The Austin Sun
- Type: Alternative
- Format: Biweekly Tabloid
- Founder(s): Jeff Nightbyrd and Michael Eakin
- Publisher: Austin Sun Pub. Co.
- Managing editor: J. David Moriarty
- Founded: October 17, 1974; 51 years ago
- Ceased publication: June 29, 1978; 47 years ago
- Relaunched: 2016
- City: Austin, Texas

= Austin Sun =

Counterculture newspaper

The Austin Sun was a biweekly counterculture newspaper that was published in Austin, Texas, between 1974 and 1978.

The publication was similar in nature to Rolling Stone during the latter's formative years. The Austin Sun was instrumental in advancing the careers of many musical artists, including Stevie Ray Vaughan, Joe Ely, Marcia Ball, and Butch Hancock. It also covered the first American performances of Elvis Costello, at the Armadillo World Headquarters; and the Sex Pistols, in San Antonio.

The Austin Sun was notable for being the newspaper that started the careers of many persons who later became well-known in journalism and other media. Core former Sun staff members were involved with the publications LA Weekly and The Austin Chronicle.

==Publication history==
The Austin Sun was co-founded by Jeff Nightbyrd (formerly Jeff Shero), who had been the editor of The Rat in New York City and associated with The Rag underground newspaper in Austin. Nightbyrd established the paper with Michael Eakin, (Note: Michael Eakin was murdered in Houston in 1979. His murder remains unsolved.) a former editor at The Daily Texan, the student newspaper of the University of Texas at Austin. They were later joined by J. David Moriarty as managing editor, and considered to be the only person at the paper with business expertise.

Unlike underground newspapers (and despite being so categorized by the Library of Congress), which published much counterculture social and political commentary by volunteer contributors, the Austin Sun was intended to be a commercially viable enterprise, with formal advertising programs and paid staff positions.

The paper's first issue was published on October 17, 1974.

Despite intentions of commercial viability, most staff members of the Austin Sun needed to have full-time jobs elsewhere to provide for themselves. Jeff Nightbyrd regularly offered employees stock in lieu of salaries, though the stock, being printed paper in relation to a private company, bore no relationship to the actual value of the business. (Note: As stated by Bill Hood, a former Austin Sun photographer and later the paper's art director.)

The Austin Sun published its last issue on June 29, 1978.

== Legacy ==
Following the cessation of publication of the Austin Sun in 1978, several of its writers — Michael Ventura, Ginger Varney, Bill Bentley, and "Big Boy" Medlin — relocated to Los Angeles, forming the core first editorial group of the LA Weekly, which commenced publication that same year.
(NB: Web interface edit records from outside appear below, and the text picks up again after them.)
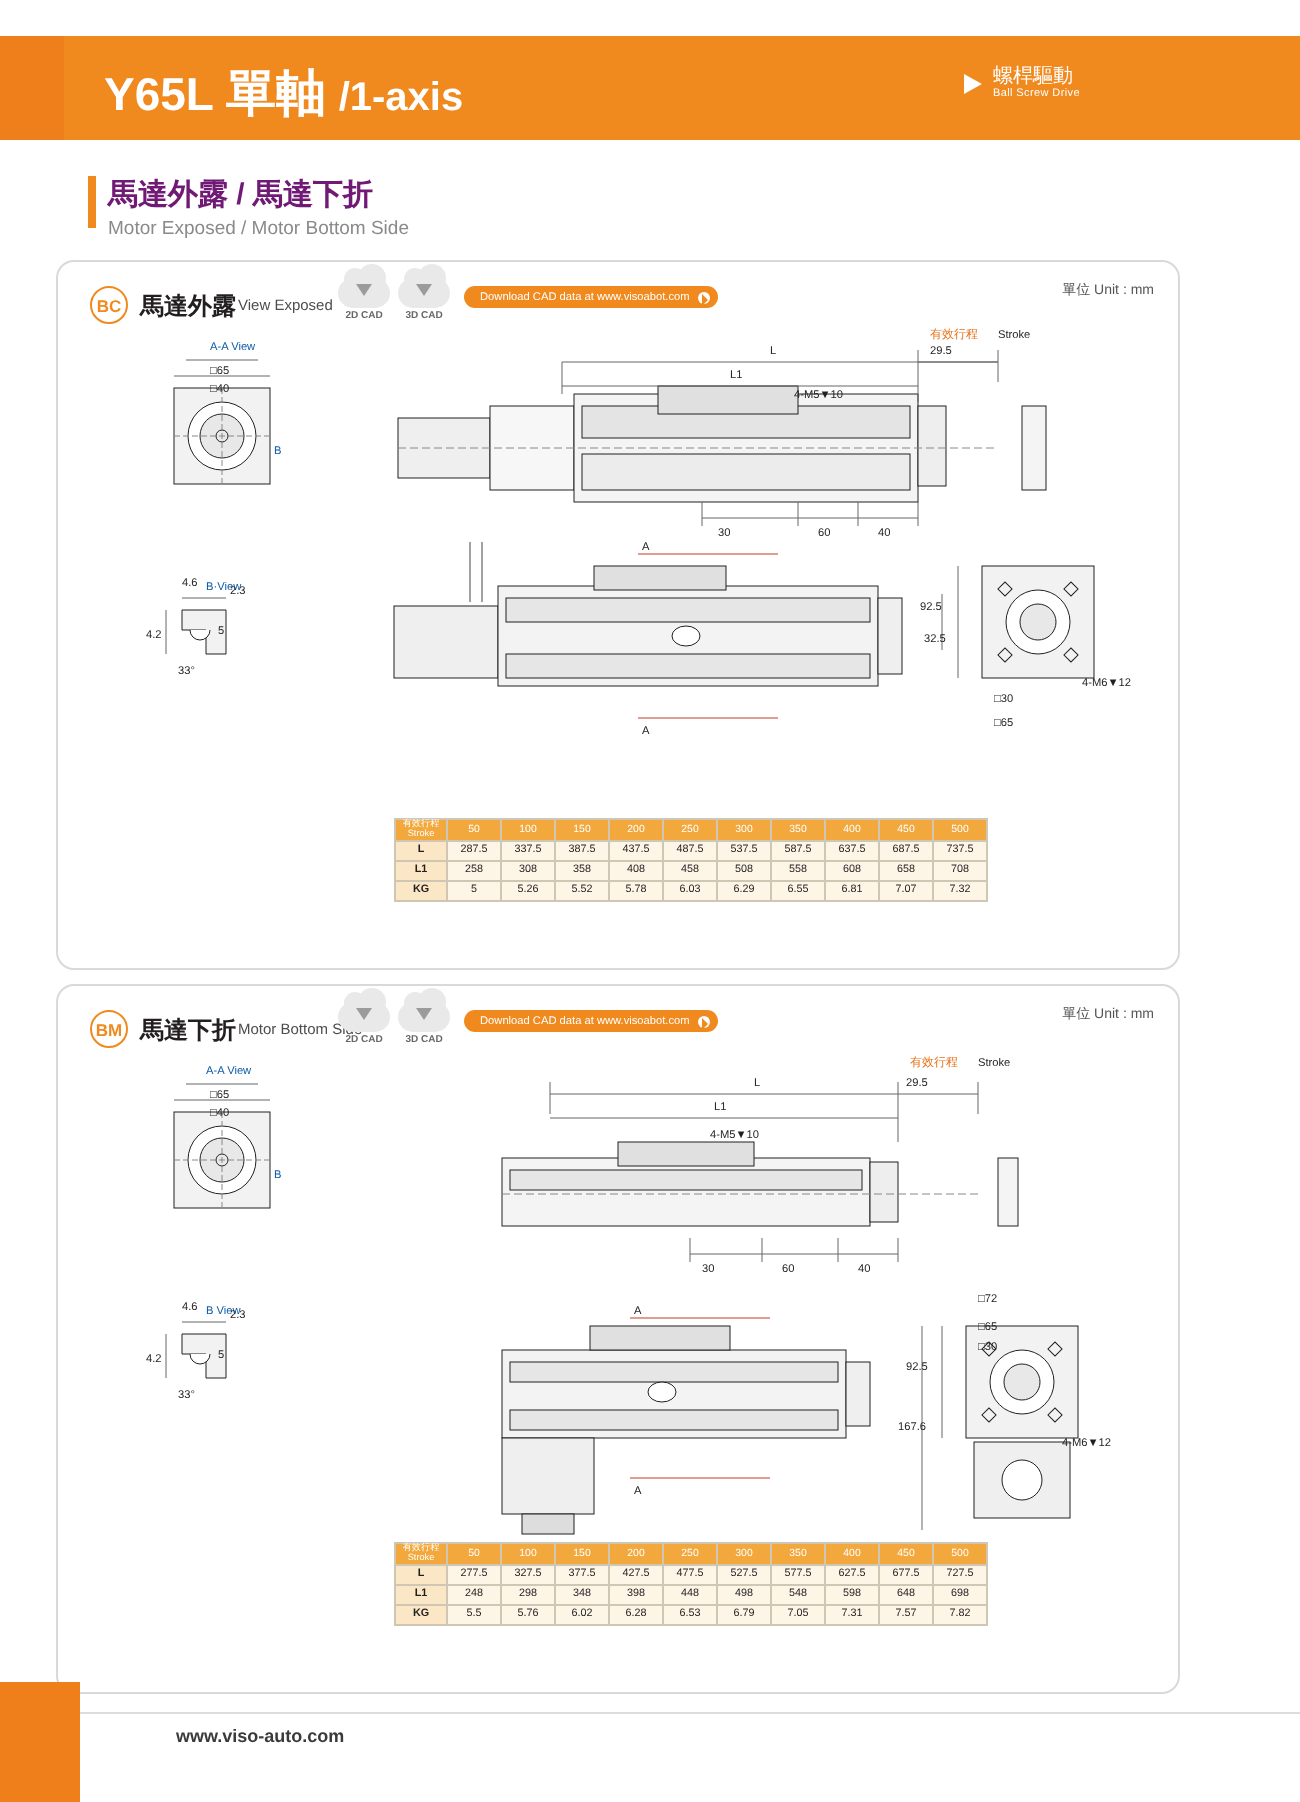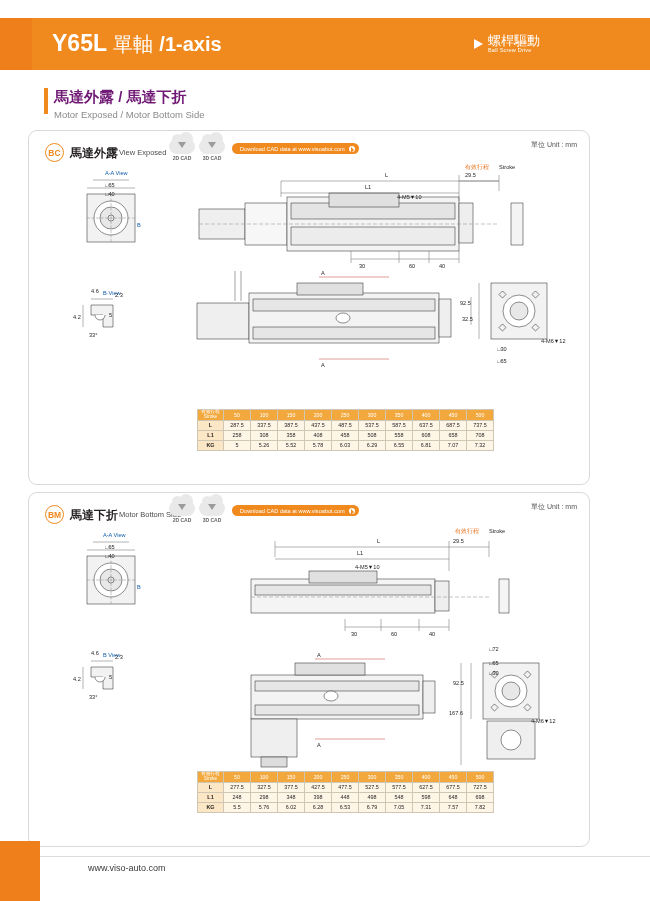--- a/index.html
+++ b/index.html
@@ -26,7 +26,7 @@
     font-size:23px; font-weight:bold; color:#ffffff; letter-spacing:0px;
   }
   .header-title .model { font-weight:bold; }
-  .header-title .zh { font-weight:normal; font-size:20px; }
+  .header-title .zh { font-weight:bold; font-size:25px; }
   .header-title .ax { font-weight:bold; font-size:20px; }
   .header-right {
     position:absolute; right:110px; top:34px;

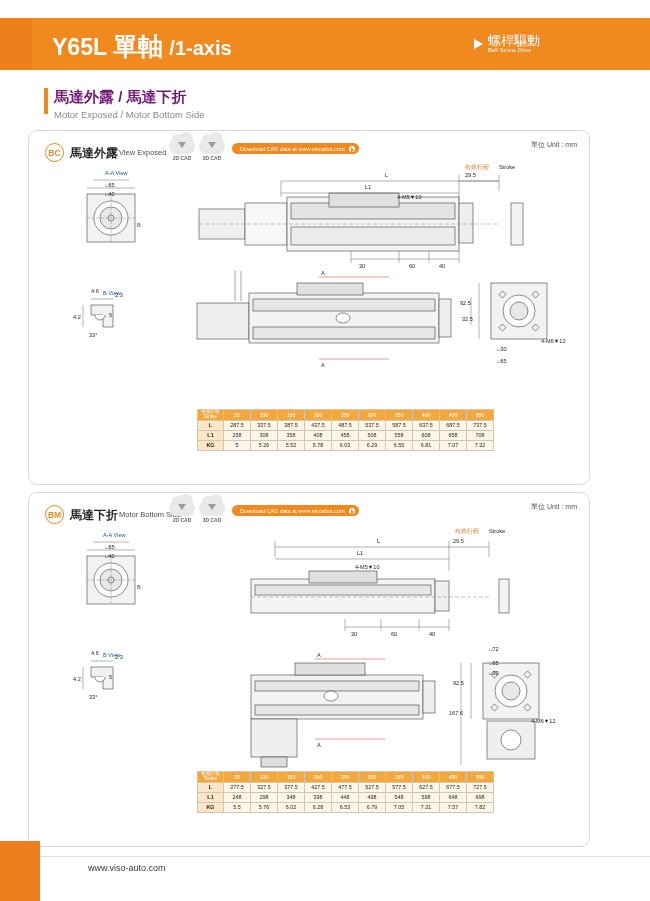--- a/index.html
+++ b/index.html
@@ -34,7 +34,7 @@
   }
   .tri { width:0;height:0;border-left:9px solid #ffffff;border-top:5px solid transparent;border-bottom:5px solid transparent; }
   .hr-txt { color:#fff; line-height:1.05; }
-  .hr-txt .l1 { font-size:13px; }
+  .hr-txt .l1 { font-size:10px; }
   .hr-txt .l2 { font-size:5.5px; letter-spacing:.2px; }
 
   

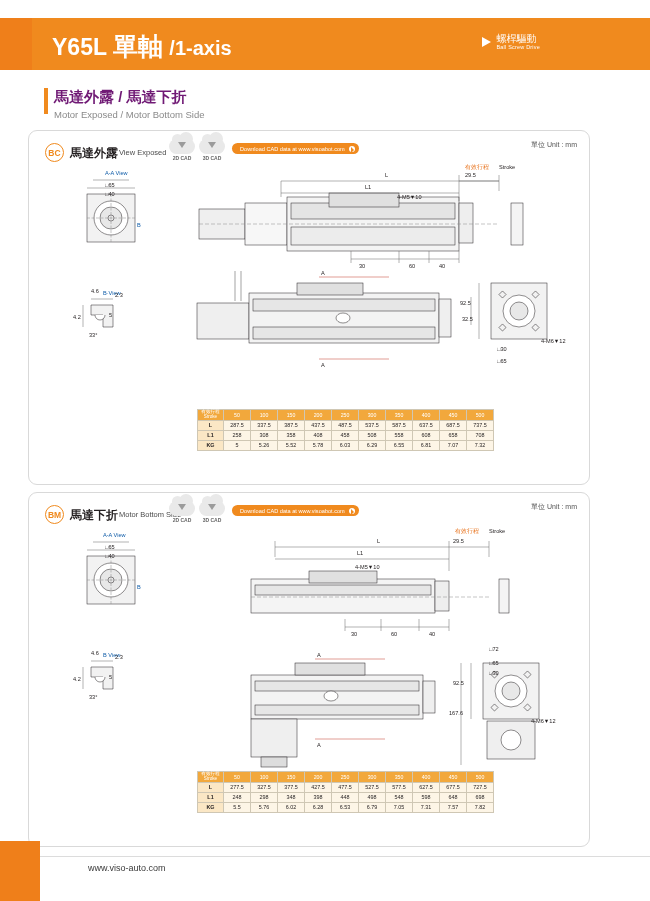--- a/index.html
+++ b/index.html
@@ -97,7 +97,7 @@
   
   .footer-orange { position:absolute; left:0; bottom:0; width:40px; height:60px; background:#ef7f1a; }
   .footer-line { position:absolute; left:0; bottom:44px; width:650px; height:1px; background:#dcdcdc; }
-  .footer-txt { position:absolute; left:88px; bottom:28px; font-size:9px; font-weight:normal; color:#3a3a3a;margin-top:12px; }
+  .footer-txt { position:absolute; left:88px; bottom:28px; font-size:9px; font-weight:bold; color:#3a3a3a;margin-top:12px; }
 
   .lbl { font-size:5.6px; fill:#231f20; }
   .lbl-b { font-size:5.6px; fill:#0f5ca8; }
Some of those same writers, such as Ventura and Bentley, became key contributors to The Austin Chronicle when it commenced publication in 1981. Both the LA Weekly and the Austin Chronicle continue to publish; both also remain associated with persons who were originally with the Austin Sun.

The social and cultural impact of the Austin Sun is recognized through the publication being indexed by the Library of Congress. (Note: The Austin Sun is also included as part of the Alternative Press Collection of the University of California, Santa Barbara, as well as through ongoing reunion activities.)

A reunion of Austin Sun staff members was held in October 2009. A website was established by former staff members Bill Hood and Deborah Stall Nelson, where former staff members and readers of the Austin Sun regularly shared recollections and updates.

Protection of the Austin Sun name appears to have been lost, in that for many years the name was used by a news aggregation site run by the World News Network, with no evident association with the original Austin Sun ownership.

==2016 relaunch==
In June 2016, the Austin Sun was relaunched as a website in the spirit of the original publication. Founding Sun writers Bill Bentley, James BigBoy Medlin, and Michael Ventura were contributors to the new site, along with original art directors Dan Hubig and Carlene Brady. The relaunched Austin Sun has not been updated or posted new content since the spring of 2021.